The approach uses symmetric encryption, where the shared key is
stored in an environment variable. Why? This works well with existing
conventions for local R usage. Most CI services offer support for secure
environment variables. And R-hub accepts environment variables via the
env_vars
argument of rhub::check()
.
This is based on an approach originally worked out in bigrquery.
Accessing the secret_*()
functions
gargle’s approach to managing test tokens is implemented through
several functions that all start with the secret_
prefix.
These functions are not (currently?) exported. This may seem odd, since
others might want to use these functions. But note they are only needed
during setup or at test time. This sort of usage is compatible with
others calling internal gargle functions and possibly inlining a version
of a couple test helpers.
One way to make the secret_*()
functions available for
local experimentation is to call devtools::load_all()
,
which exposes all internal objects in a package:
devtools::load_all("path/to/source/of/gargle/")
The approach I’ll take in this article is to call these functions via
:::
.
Overview of the approach
- Add the sodium
package to Suggests in your DESCRIPTION, via
usethis::use_package("sodium", "Suggests")
if you like. - Generate a random PASSWORD and give it a self-documenting name, e.g.
GARGLE_PASSWORD
. Store as an environment variable. - Identify a secret file of interest, such as the JSON representing a service account token. This is presumably stored outside your package.
- Use the PASSWORD to apply a method for symmetric encryption to the target file. Store the resulting encrypted file in a designated location within your package.
- Store or pass the PASSWORD as an environment variable everywhere
you’ll need to decrypt the secret.
- Check that the platform has support for keeping the PASSWORD concealed.
- Make sure you don’t do anything in your own code that would dump it to, e.g., a log file.
- Rig your tests to determine if the key is available and, therefore,
whether decryption is going to be possible.

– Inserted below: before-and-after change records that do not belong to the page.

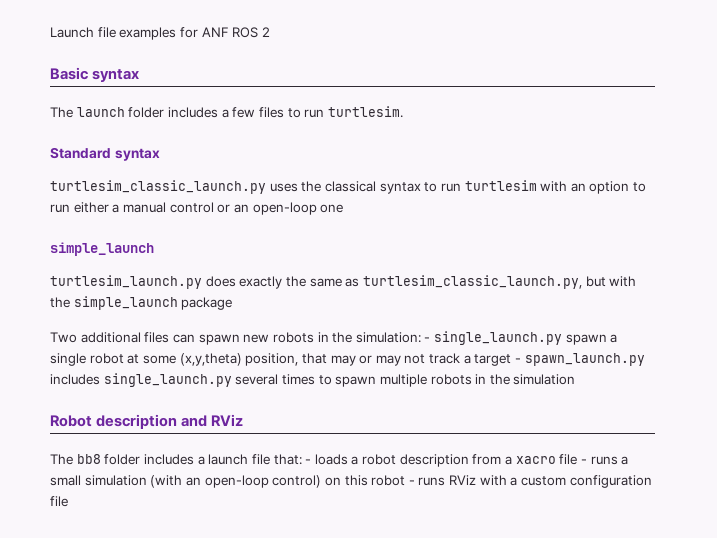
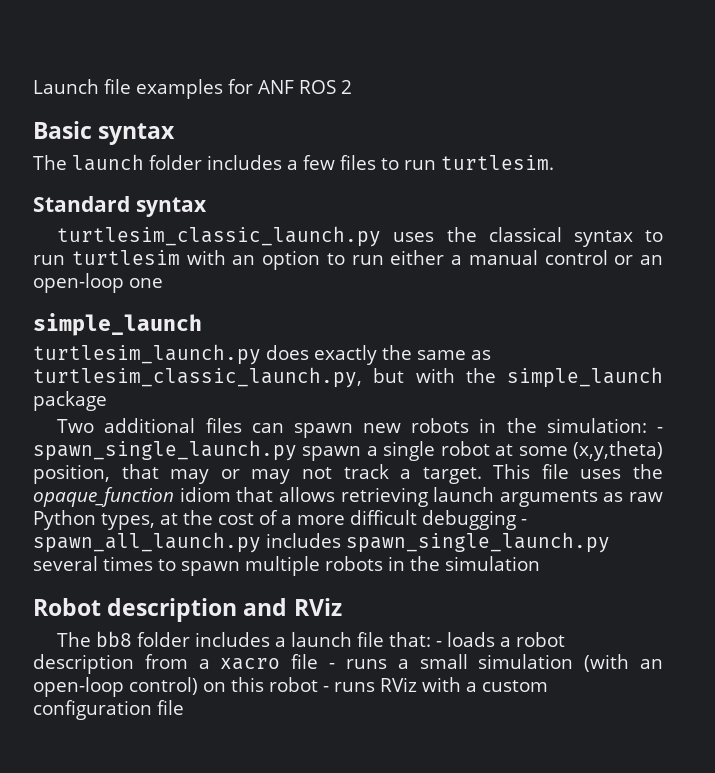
[434,331,563,345] single_launch.py -> [33,440,297,461] spawn_single_launch.py
[474,353,645,366] [50,373,232,387] target - spawn_launch.py includes single_launch.py -> [422,464,663,484] [33,487,663,507] [33,510,527,530] [33,532,610,553] target. This file uses the opaque_function idiom that allows retrieving launch arguments as raw Python types, at the cost of a more difficult debugging - spawn_all_launch.py includes spawn_single_launch.py

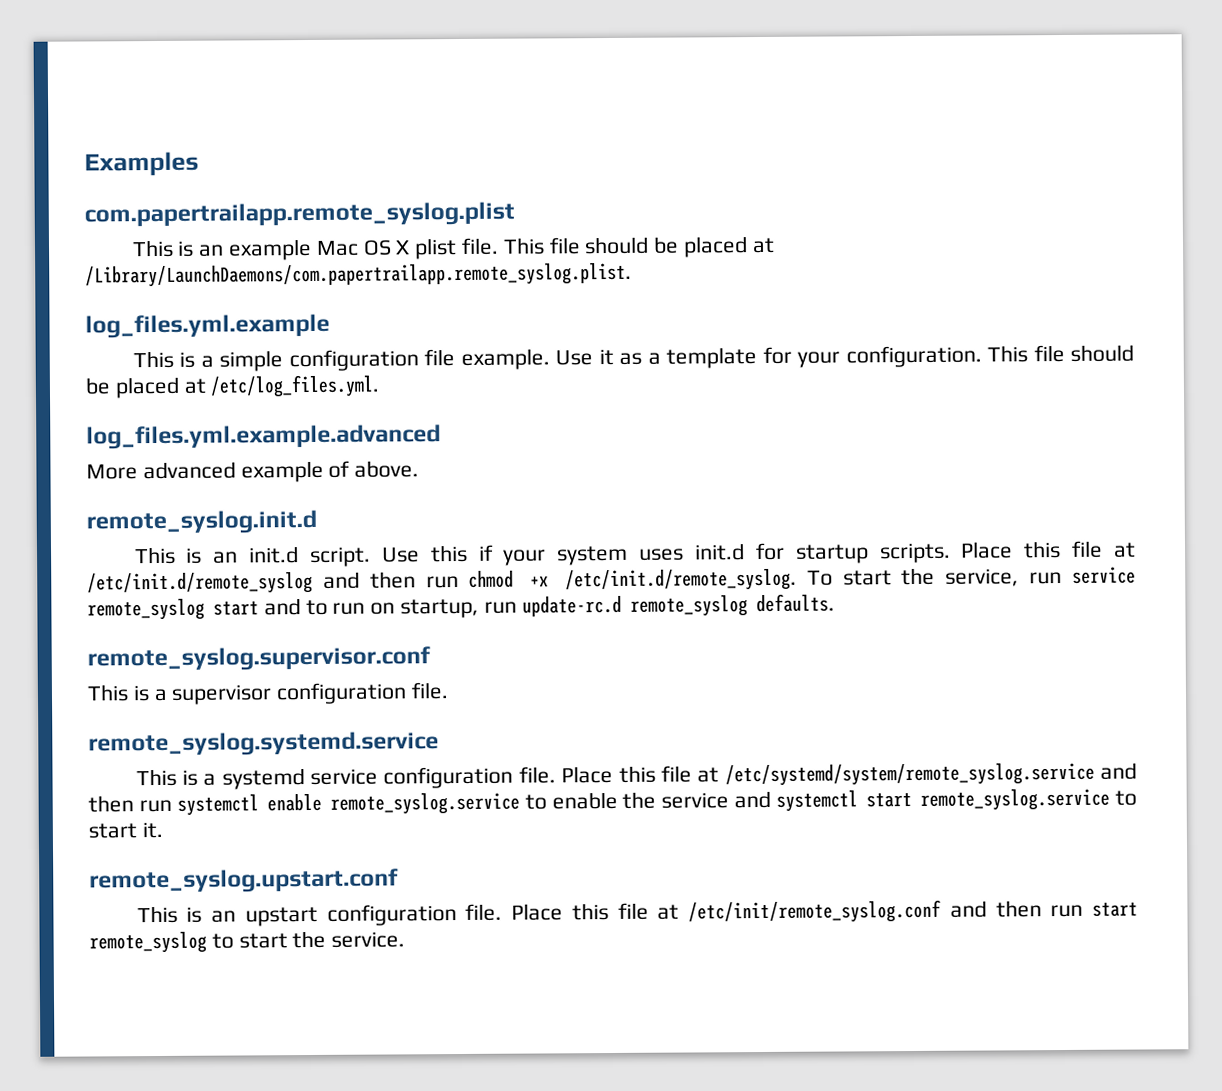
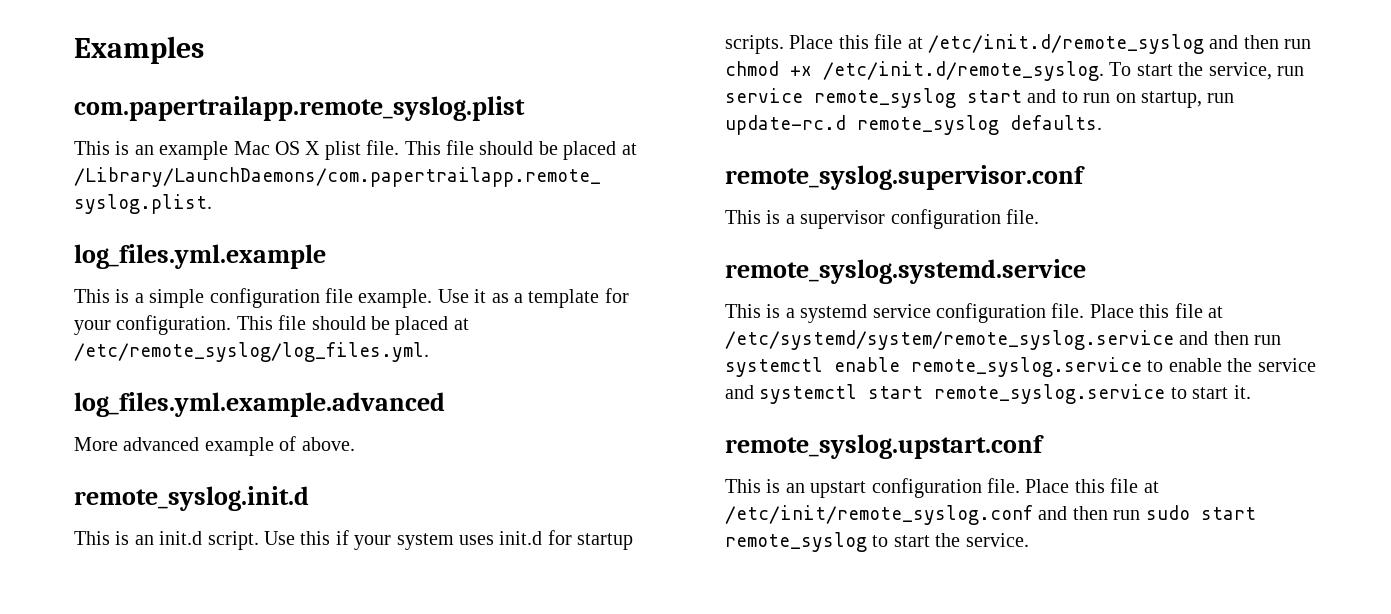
[210,374,381,398] /etc/log_files.yml. -> [74,342,429,362] /etc/remote_syslog/log_files.yml.
(1084, 911) none -> [1145,505,1190,520] sudo

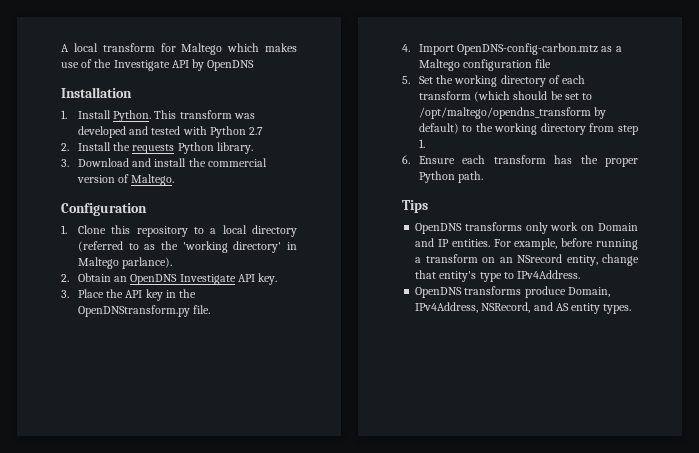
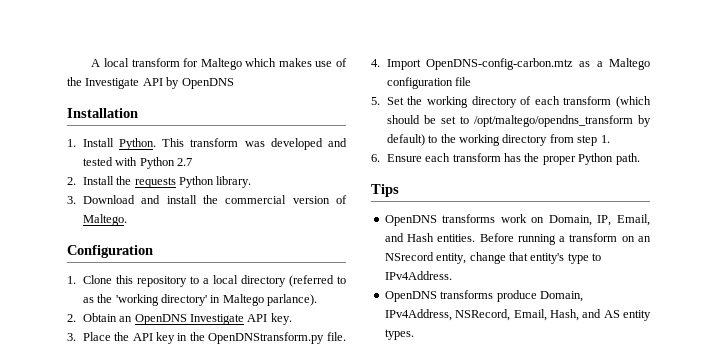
[525,222,548,234] only -> (496, 218) none
[598,223,638,231] [415,238,594,250] Domain and IP entities. For example, before -> [548,214,650,226] [384,233,514,242] Domain, IP, Email, and Hash entities. Before
(531, 307) none -> [513,309,579,321] Email, Hash,

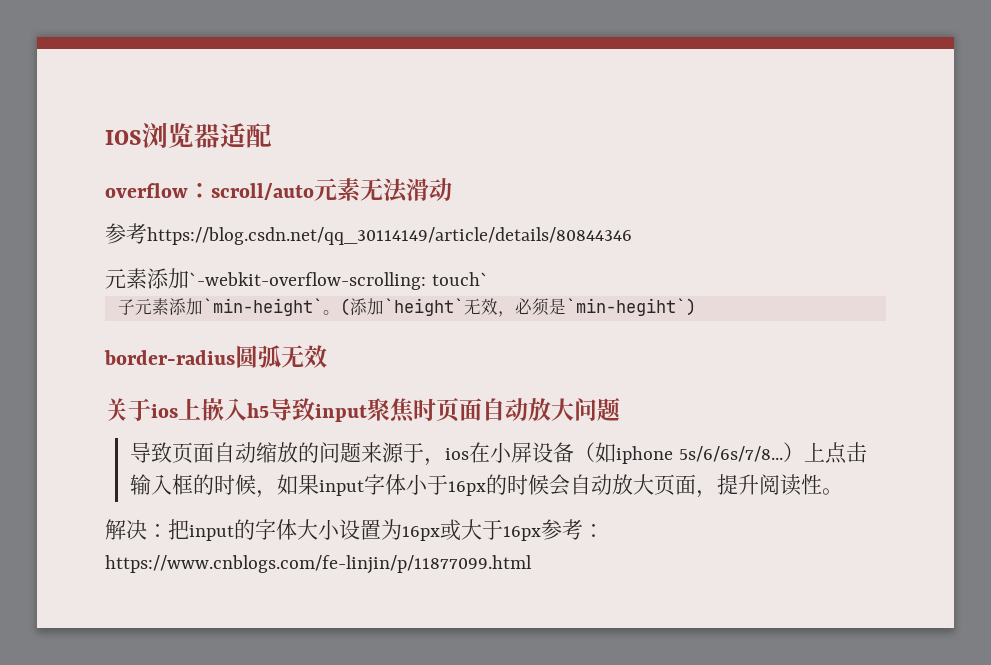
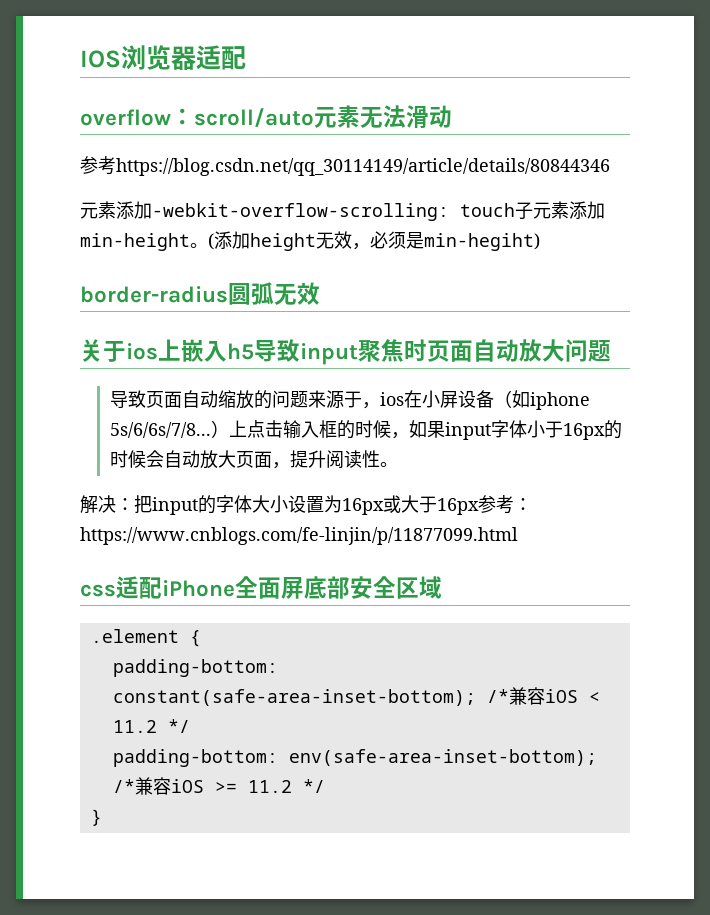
[189,272,488,290] `-webkit-overflow-scrolling: touch` // -> [152,203,515,221] -webkit-overflow-scrolling: touch
[202,298,323,316] `min-height` -> [80,233,190,251] min-height
[383,298,464,316] `height` -> [250,233,316,251] height
[565,298,696,316] `min-hegiht`) -> [424,233,540,251] min-hegiht)
(532, 564) none -> [80,576,442,599] [90,629,201,647] [112,659,278,677] [112,687,600,706] [112,719,190,733] [112,749,597,767] [112,777,325,795] [90,809,102,826] // css适配iPhone全面屏底部安全区域 // .element { // padding-bottom: constant(safe-area-inset-bottom); /*兼容iOS < 11.2 */ // padding-bottom: env(safe-area-inset-bottom); /*兼容iOS >= 11.2 */ // }

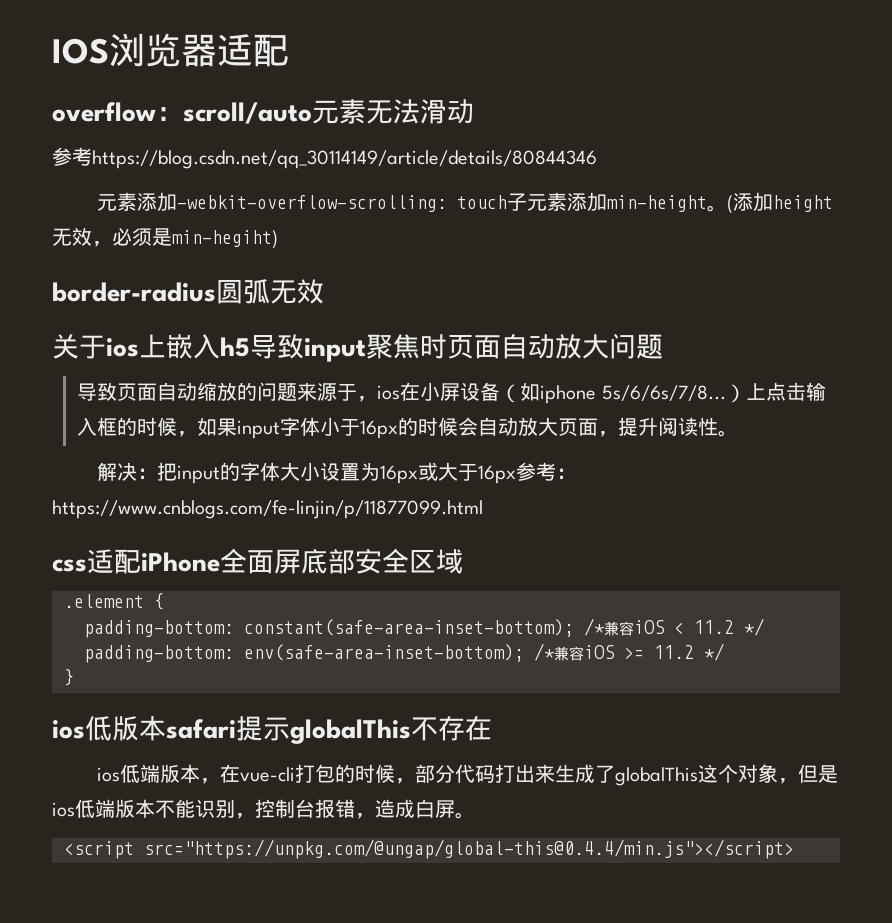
(102, 817) none -> [52,716,492,744] [97,764,839,786] [52,799,475,819] [64,839,794,859] // ios低版本safari提示globalThis不存在 // ios低端版本，在vue-cli打包的时候，部分代码打出来生成了globalThis这个对象，但是ios低端版本不能识别，控制台报错，造成白屏。 // <script src="https://unpkg.com/@ungap/global-this@0.4.4/min.js"></script>

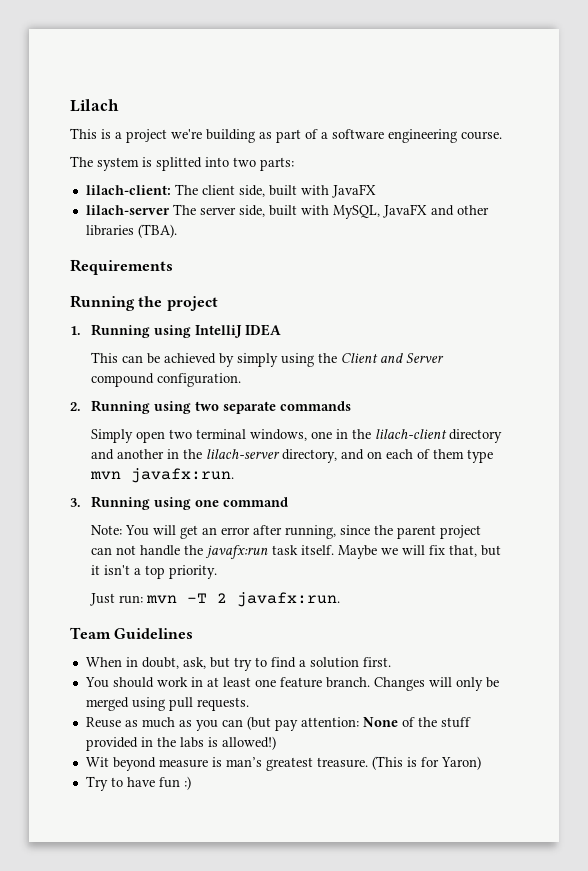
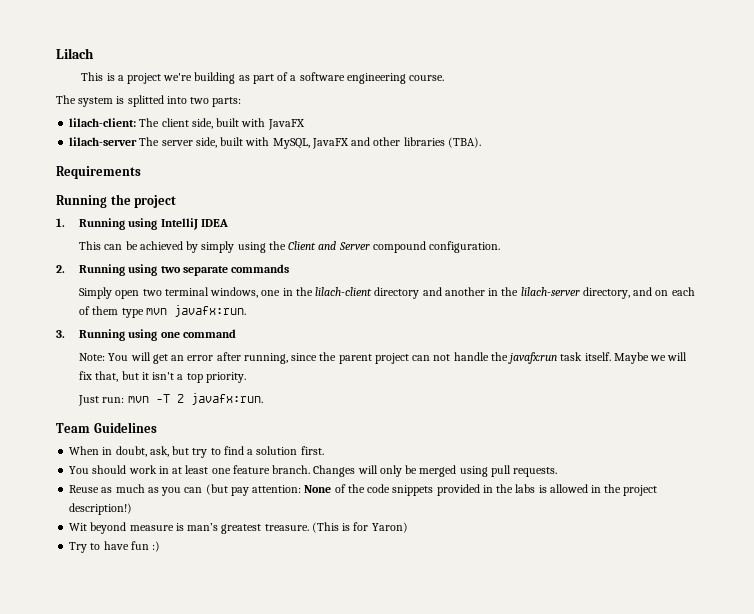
[440,717,471,728] stuff -> [367,484,434,496] code snippets
[221,736,276,750] allowed!) -> [549,484,658,496] [69,503,133,515] allowed in the project description!)

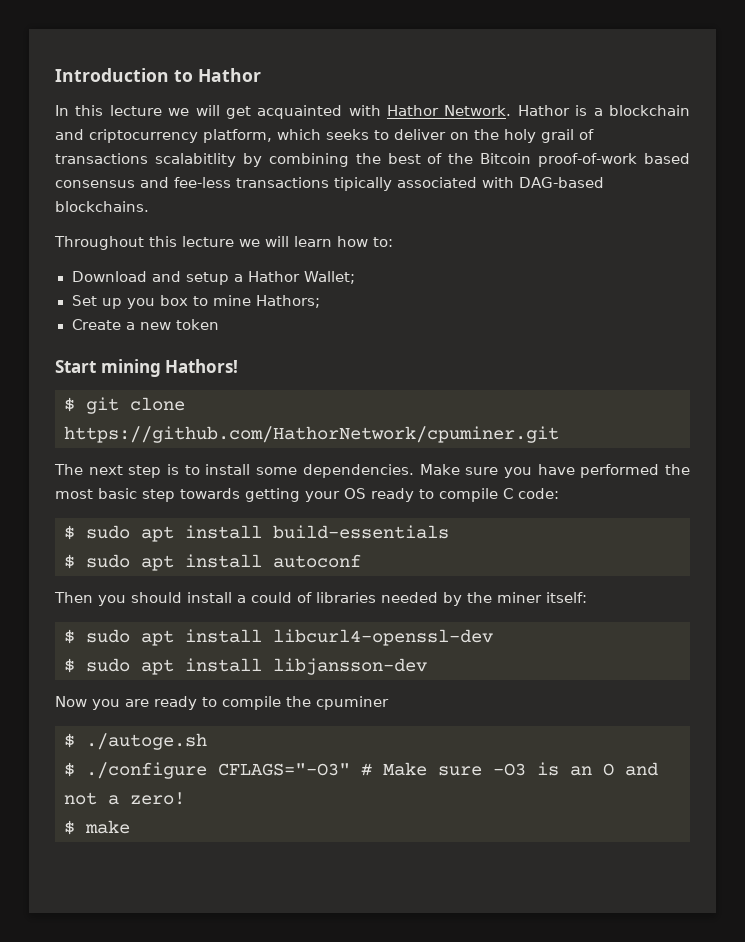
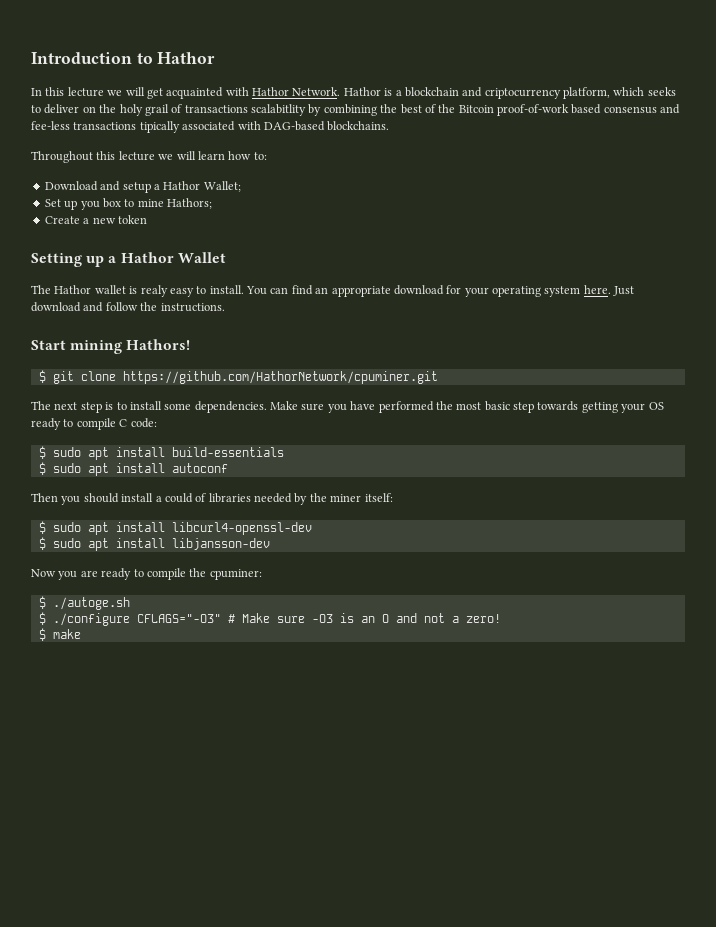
(219, 324) none -> [31,252,226,267] [31,285,635,297] [31,302,225,312] // Setting up a Hathor Wallet // The Hathor wallet is realy easy to install. You can find an appropriate download for your operating system here. Just download and follow the instructions.
[316,696,389,710] cpuminer -> [209,569,262,580] cpuminer:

- If “no”, carry on gracefully with any tests that don’t require auth.
- If “yes”, decrypt the secret and put the associated token into force globally for the test run or on an “as needed” basis in individual tests.
Annotated code-through
Generate a name for the PASSWORD
secret_pw_name()
creates a name of the form
“PACKAGE_PASSWORD”, a convention baked into the secret_*()
family of functions.
(pw_name <- gargle:::secret_pw_name("gargle"))
#> [1] "GARGLE_PASSWORD"
Generate a random PASSWORD
In real life, you should keep the output of
secret_pw_gen()
to yourself! We reveal it here as part of
the exposition.
(pw <- gargle:::secret_pw_gen())
#> [1] "cLldBLiCfJepovI0nPXuE6BKmU0N6TYntYwjROMa5f230gwuQE"
Define environment variable in .Renviron
Combine the name and value to form a line like this in your
user-level .Renviron
file:
GARGLE_PASSWORD=cLldBLiCfJepovI0nPXuE6BKmU0N6TYntYwjROMa5f230gwuQE
usethis::edit_r_environ()
can help create or open this file. We strongly
recommend using the user-level .Renviron
, as
opposed to project-level, because this makes it less likely you will
share sensitive information by mistake. If you don’t take our advice and
choose to store the PASSWORD in a file inside a Git repo, you must make
sure that file is listed in .gitignore
. This still would
not prevent leaking your secret if, for example, that project is in a
directory that syncs to DropBox.
Make sure .Renviron
ends in a newline; the lack of this
is a notorious cause of silent failure. Remember you’ll need to restart
R or call readRenviron("~/.Renviron")
for the newly defined
environment variable to take effect.
Provide environment variable to other services
GitHub Actions:
Define the environment variable as an encrypted secret in your repo:
Use the secrets context to expose a secret as an environment variable in your workflows. That will look like like so, in some appropriate place in your workflow file:
env:
PACKAGE_PASSWORD: ${{ secrets.PACKAGE_PASSWORD }}
Remember that the secret, and therefore the associated environment variable, is not available when workflows are triggered via an external pull request. This is another reason to carry on gracefully when token decryption is not possible (see below).
Travis-CI
Define the environment variable in your repo settings via the browser UI:
https://docs.travis-ci.com/user/environment-variables/#defining-variables-in-repository-settings
Alternatively, you can use the Travis command line interface to
configure the environment variable or even define an encrypted
environment variable in .travis.yml
.
Regardless of how you define it, remember that private environment variables are not available to external pull requests, which is another reason to carry on gracefully when token decryption is not possible (see below).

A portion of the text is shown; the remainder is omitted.